__Problem statement__: Reproduce, exactly and in full, only the lines below from the one containing "-> [520,811,612,828] as" through the one containing "[203,1929,292,1942] function ->".

__Exercise input__:
┄┄┄┄┄┄┄┄┄┄┄┄┄┄┄┄┄┄┄┄

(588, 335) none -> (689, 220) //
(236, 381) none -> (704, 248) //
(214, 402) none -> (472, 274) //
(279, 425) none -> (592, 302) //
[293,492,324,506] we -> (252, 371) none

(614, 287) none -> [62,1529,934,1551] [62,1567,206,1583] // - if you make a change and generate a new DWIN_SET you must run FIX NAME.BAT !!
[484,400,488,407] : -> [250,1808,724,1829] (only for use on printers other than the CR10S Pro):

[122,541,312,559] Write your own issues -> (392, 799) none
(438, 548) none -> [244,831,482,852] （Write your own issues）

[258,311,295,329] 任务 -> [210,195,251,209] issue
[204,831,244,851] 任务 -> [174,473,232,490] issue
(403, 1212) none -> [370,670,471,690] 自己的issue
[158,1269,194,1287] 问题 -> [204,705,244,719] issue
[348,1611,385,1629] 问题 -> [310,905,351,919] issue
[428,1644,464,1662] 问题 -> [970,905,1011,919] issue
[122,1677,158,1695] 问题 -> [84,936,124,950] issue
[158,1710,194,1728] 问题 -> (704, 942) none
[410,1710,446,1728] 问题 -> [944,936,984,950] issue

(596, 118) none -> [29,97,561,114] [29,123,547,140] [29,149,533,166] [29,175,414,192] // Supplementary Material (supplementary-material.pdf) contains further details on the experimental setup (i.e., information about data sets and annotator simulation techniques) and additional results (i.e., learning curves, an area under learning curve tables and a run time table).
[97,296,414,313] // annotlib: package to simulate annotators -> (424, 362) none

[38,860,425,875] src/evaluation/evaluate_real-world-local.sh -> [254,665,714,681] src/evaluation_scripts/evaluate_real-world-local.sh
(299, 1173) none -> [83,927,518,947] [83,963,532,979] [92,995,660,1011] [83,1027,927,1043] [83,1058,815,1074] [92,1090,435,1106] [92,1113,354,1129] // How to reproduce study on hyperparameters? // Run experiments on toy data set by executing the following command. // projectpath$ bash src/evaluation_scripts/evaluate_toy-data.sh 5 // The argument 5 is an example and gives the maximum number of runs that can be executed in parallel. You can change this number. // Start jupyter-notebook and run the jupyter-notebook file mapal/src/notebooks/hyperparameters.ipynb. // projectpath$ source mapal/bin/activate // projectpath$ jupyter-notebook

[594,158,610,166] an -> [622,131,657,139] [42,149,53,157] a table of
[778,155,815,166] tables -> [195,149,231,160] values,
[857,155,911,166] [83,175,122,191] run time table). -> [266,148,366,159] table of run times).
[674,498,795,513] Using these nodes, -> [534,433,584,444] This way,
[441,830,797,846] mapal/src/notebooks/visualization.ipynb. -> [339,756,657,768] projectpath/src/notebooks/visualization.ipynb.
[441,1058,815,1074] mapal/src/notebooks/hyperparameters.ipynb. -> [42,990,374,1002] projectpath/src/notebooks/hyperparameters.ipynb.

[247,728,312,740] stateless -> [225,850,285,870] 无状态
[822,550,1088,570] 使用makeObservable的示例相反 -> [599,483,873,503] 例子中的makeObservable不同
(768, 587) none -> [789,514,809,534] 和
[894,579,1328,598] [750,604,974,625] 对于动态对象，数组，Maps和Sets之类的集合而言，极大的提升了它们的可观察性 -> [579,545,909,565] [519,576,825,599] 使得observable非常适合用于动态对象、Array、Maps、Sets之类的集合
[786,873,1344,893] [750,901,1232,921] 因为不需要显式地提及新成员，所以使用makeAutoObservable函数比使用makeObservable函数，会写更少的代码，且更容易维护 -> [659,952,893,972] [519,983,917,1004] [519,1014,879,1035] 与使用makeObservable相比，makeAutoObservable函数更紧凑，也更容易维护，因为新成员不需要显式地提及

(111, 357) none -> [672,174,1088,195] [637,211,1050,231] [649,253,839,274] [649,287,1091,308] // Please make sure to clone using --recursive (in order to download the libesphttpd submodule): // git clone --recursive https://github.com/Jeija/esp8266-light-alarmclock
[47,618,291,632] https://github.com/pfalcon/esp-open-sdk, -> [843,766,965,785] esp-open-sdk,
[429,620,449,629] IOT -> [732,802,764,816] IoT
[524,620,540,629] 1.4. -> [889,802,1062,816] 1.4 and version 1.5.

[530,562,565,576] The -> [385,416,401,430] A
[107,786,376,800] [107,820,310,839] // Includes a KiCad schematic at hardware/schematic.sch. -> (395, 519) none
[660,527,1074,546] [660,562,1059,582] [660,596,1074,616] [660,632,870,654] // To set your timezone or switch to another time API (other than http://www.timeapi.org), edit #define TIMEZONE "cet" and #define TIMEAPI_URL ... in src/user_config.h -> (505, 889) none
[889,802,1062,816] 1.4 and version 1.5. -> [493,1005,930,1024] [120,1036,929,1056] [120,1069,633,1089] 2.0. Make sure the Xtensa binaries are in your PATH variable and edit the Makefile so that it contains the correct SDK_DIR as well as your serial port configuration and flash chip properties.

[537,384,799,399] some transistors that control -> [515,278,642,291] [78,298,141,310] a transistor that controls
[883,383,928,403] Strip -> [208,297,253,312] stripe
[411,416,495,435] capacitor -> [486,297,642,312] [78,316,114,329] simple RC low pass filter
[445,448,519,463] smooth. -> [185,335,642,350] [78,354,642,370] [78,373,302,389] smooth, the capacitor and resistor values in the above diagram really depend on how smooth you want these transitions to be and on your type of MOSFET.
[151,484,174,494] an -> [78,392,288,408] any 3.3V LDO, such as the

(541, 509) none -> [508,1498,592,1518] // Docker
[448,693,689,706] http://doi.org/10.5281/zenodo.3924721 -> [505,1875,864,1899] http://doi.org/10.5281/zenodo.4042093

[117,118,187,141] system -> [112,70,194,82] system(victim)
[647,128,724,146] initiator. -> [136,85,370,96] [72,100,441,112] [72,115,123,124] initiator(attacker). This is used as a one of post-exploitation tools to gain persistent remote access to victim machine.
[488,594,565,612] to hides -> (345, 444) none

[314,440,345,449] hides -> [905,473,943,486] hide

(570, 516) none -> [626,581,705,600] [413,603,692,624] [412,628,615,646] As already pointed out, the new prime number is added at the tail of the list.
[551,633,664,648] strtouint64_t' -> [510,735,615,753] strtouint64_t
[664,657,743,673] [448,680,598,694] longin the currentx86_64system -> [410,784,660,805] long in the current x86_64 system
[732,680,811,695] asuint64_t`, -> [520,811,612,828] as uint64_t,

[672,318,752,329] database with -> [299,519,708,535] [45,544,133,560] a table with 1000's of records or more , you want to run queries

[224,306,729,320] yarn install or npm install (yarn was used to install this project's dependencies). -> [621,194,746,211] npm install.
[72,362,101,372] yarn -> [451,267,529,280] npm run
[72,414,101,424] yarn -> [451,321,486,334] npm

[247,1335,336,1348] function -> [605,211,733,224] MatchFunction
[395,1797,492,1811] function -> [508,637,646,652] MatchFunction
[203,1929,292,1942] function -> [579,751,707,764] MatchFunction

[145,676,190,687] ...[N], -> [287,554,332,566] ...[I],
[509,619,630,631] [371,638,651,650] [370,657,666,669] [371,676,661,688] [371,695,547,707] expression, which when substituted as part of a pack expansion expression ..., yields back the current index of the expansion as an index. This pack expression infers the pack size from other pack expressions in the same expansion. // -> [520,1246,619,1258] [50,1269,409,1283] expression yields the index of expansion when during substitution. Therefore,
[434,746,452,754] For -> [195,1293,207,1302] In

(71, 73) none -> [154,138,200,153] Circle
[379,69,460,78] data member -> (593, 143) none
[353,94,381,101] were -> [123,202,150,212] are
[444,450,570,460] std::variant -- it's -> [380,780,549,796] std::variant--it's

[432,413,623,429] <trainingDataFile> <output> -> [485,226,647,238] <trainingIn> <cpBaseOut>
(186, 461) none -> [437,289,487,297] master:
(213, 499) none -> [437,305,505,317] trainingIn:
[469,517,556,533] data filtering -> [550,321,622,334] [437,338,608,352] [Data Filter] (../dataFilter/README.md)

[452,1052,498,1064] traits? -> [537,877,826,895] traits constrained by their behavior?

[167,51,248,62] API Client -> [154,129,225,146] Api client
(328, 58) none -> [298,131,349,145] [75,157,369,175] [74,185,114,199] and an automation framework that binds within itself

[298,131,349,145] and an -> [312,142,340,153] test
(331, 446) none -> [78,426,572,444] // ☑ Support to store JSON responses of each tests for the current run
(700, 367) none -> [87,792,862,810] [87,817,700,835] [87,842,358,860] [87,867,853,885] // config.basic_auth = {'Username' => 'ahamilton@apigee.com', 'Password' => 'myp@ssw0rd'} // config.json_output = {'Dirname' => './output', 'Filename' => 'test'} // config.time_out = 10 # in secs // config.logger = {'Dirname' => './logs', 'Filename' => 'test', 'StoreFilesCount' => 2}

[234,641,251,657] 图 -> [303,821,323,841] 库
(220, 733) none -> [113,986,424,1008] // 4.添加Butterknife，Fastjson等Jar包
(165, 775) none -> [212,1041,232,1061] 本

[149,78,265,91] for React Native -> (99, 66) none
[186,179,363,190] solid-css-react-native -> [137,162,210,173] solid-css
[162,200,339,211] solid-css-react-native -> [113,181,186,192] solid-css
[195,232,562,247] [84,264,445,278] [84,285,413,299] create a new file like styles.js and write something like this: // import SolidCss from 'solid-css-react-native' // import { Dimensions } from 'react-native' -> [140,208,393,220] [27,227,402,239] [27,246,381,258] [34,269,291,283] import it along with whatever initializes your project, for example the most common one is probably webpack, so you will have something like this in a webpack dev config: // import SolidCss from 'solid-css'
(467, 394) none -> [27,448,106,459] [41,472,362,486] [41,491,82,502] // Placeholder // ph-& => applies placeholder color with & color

┄┄┄┄┄┄┄┄┄┄┄┄┄┄┄┄┄┄┄┄

__Exercise result__:
[732,680,811,695] asuint64_t`, -> [520,811,612,828] as uint64_t,

[672,318,752,329] database with -> [299,519,708,535] [45,544,133,560] a table with 1000's of records or more , you want to run queries

[224,306,729,320] yarn install or npm install (yarn was used to install this project's dependencies). -> [621,194,746,211] npm install.
[72,362,101,372] yarn -> [451,267,529,280] npm run
[72,414,101,424] yarn -> [451,321,486,334] npm

[247,1335,336,1348] function -> [605,211,733,224] MatchFunction
[395,1797,492,1811] function -> [508,637,646,652] MatchFunction
[203,1929,292,1942] function -> [579,751,707,764] MatchFunction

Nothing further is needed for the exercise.